SYDNEY, Dec 4 (Reuters) - Attorney-General George Brandis said on Wednesday raids by Australia's domestic spy agency on the Canberra offices of a lawyer representing East Timor over Australian bugging claims were justified on grounds of national security.
The Australian Security Intelligence Organisation (ASIO) had ordered the search warrants executed on Tuesday on the offices of lawyer Bernard Collaery and an unnamed former spy turned whistleblower, Brandis said in a statement.
The raids have angered East Timor on the eve of the start of arbitration in The Hague over allegations that the Australian Secret Intelligence Service (ASIS) bugged East Timorese government offices in Dili during the 2004 negotiations over the maritime boundary between Australia and East Timor and the revenue split from the Greater Sunrise gas fields.
East Timor alleges that ASIS, whose spies gather foreign intelligence, breached international law and Timorese sovereignty.
Australia's Woodside Petroleum is contracted to develop the Sunrise LNG plant but is stuck in the middle of the dispute.
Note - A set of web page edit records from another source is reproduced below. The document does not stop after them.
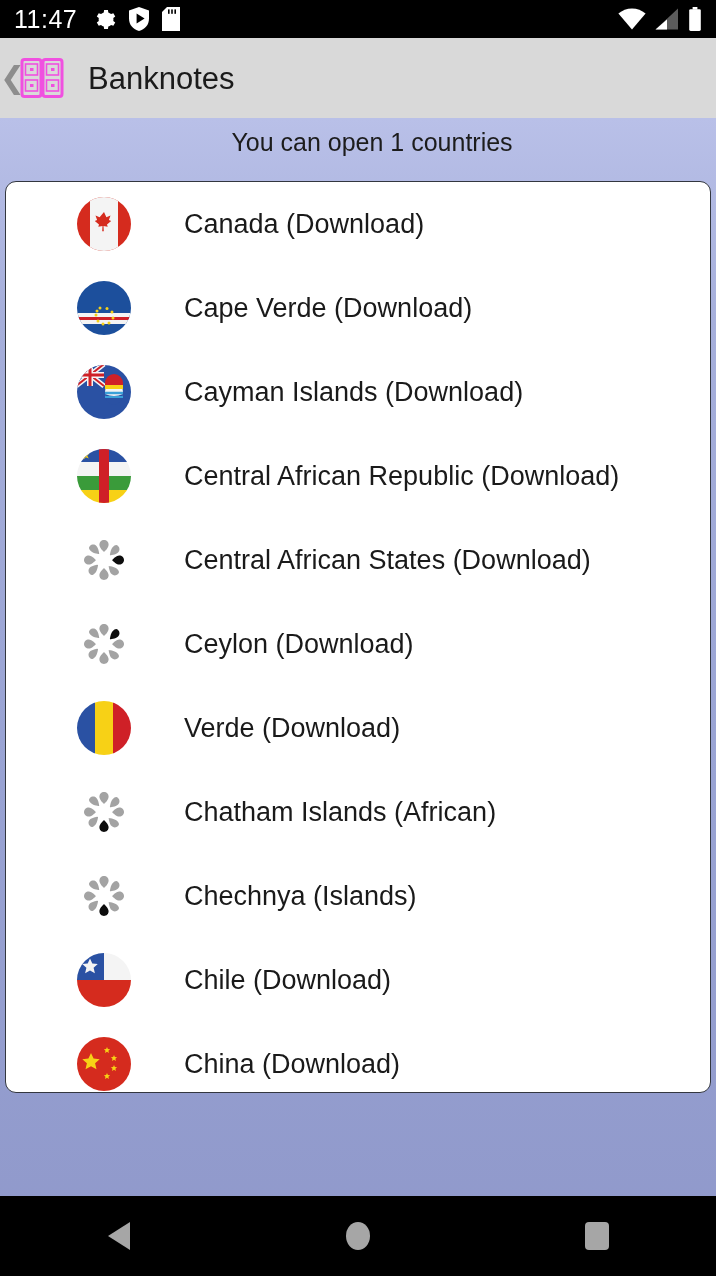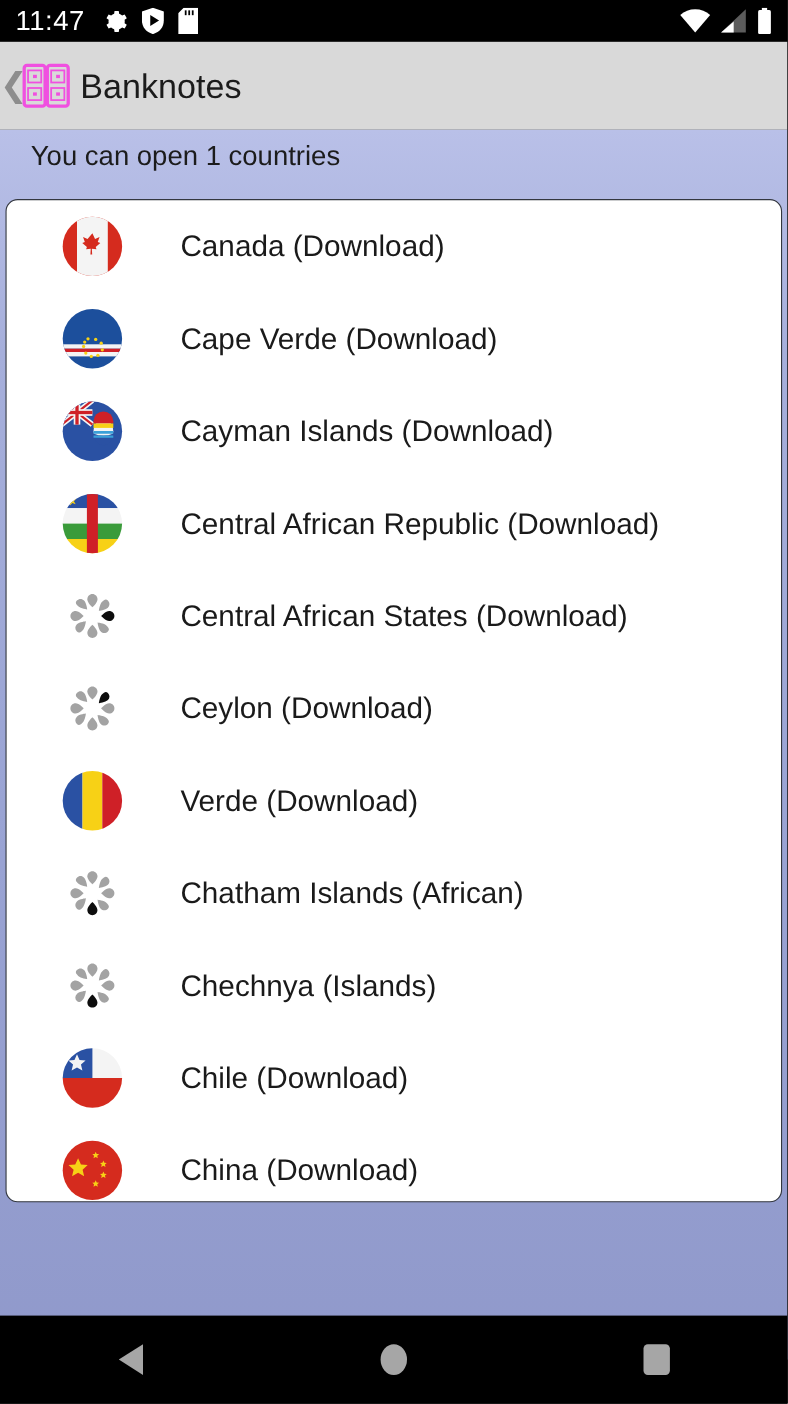--- a/index.html
+++ b/index.html
@@ -79,7 +79,7 @@
   #app-title {
     font-size: 31px;
     color: #1b1b1b;
-    margin-left: 9px;
+    margin-left: 24px;
     line-height: 1;
   }
 

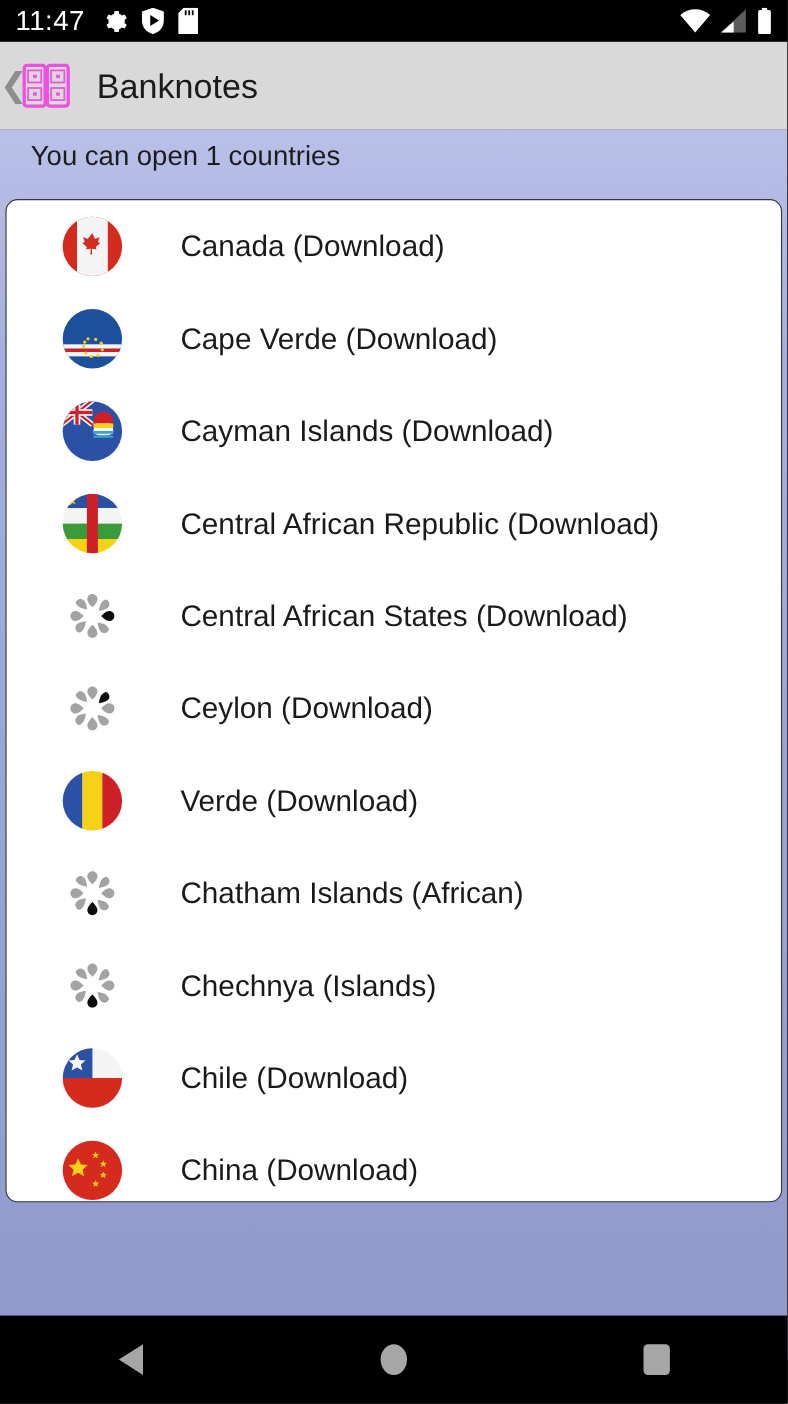--- a/index.html
+++ b/index.html
@@ -92,7 +92,7 @@
     background: linear-gradient(180deg, #b9c0e8 0%, #a6afdb 18%, #9aa4d4 55%, #9099cb 100%);
   }
   #subtitle {
-    text-align: left;
+    text-align: center;
     font-size: 25px;
     color: #1c1c1c;
     padding-top: 8px;

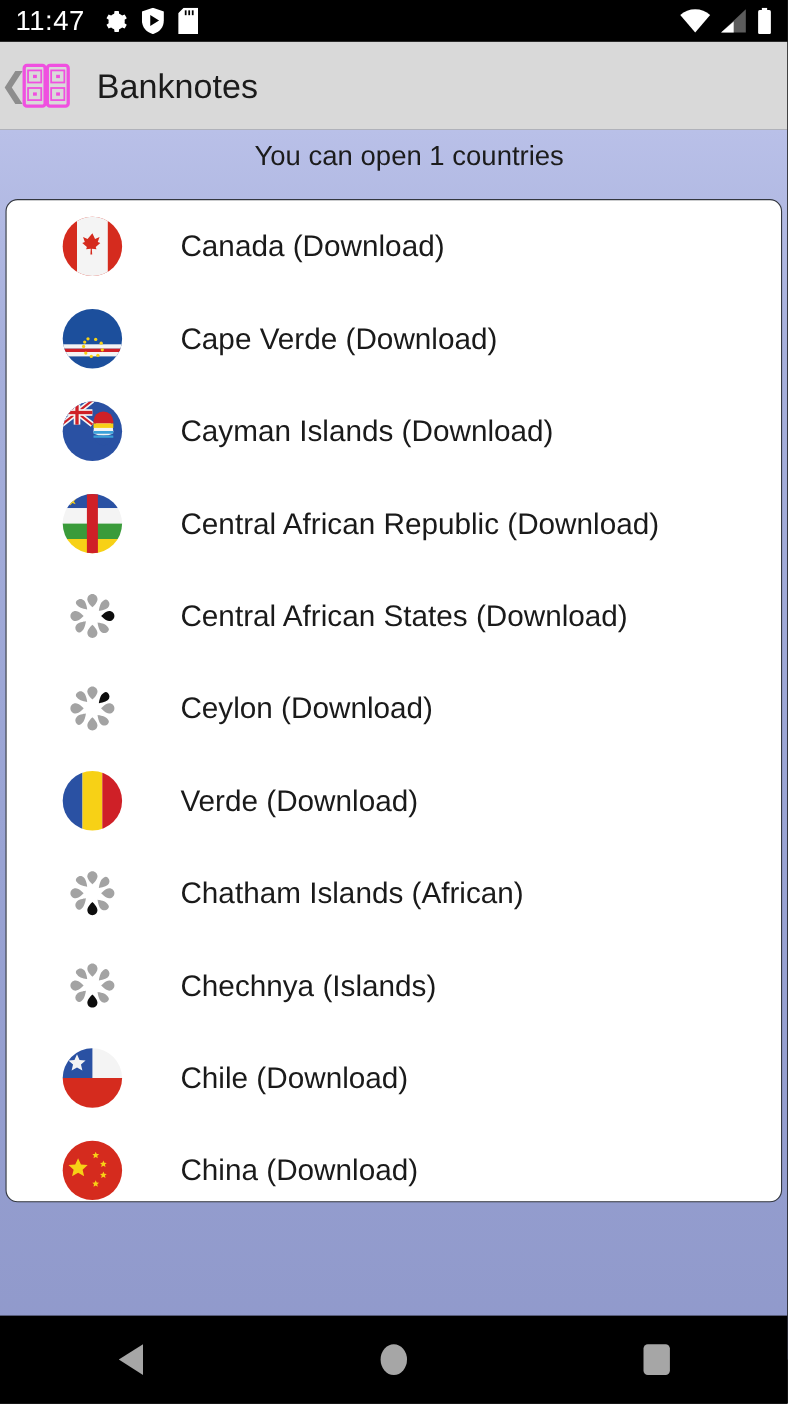--- a/index.html
+++ b/index.html
@@ -118,7 +118,7 @@
     align-items: center;
     height: 84px;
     box-sizing: border-box;
-    padding-left: 50px;
+    padding-left: 70px;
   }
   .row-icon {
     width: 56px;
While Woodside prefers a floating LNG plant, East Timor is pushing for an onshore plant that will provide jobs for locals, leaving the project at a stalemate.
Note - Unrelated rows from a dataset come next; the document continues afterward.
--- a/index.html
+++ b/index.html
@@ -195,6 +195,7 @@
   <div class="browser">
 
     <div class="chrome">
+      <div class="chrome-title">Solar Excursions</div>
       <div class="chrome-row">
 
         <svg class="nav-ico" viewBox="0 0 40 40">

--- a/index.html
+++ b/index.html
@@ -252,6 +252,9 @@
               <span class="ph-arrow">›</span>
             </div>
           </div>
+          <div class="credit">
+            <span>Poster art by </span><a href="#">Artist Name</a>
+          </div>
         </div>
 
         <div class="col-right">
Collaery said Tuesday's raid included the cancelation of the passport of his star witness - the unnamed former spy - making it impossible for the witness to give evidence at The Hague.
Brandis said suggestions by Collaery that the search warrants were issued to impede or subvert the arbitration were "rather wild and injudicious."
"Those claims are wrong," he said in the statement. "The search warrants were issued, on the advice and at the request of ASIO, to protect Australia's national security."
East Timorese Prime Minister Kay Rala Xanana Gusmao said the raids were "counterproductive and uncooperative," and called on Australian Prime Minister Tony Abbott to explain the government's actions and "ensure the safety of our witness for a prompt, just and fair resolution of this important matter."
"Raiding the premises of a legal representative of Timor-Leste and taking such aggressive action against a key witness is unconscionable and unacceptable conduct," Xanana Gusmao said in a statement. "It is behaviour that is not worthy of a close friend and neighbour or of a great nation like Australia."
Brandis said the ASIO would analyse the material siezed in coming days, and he was not personally aware of details.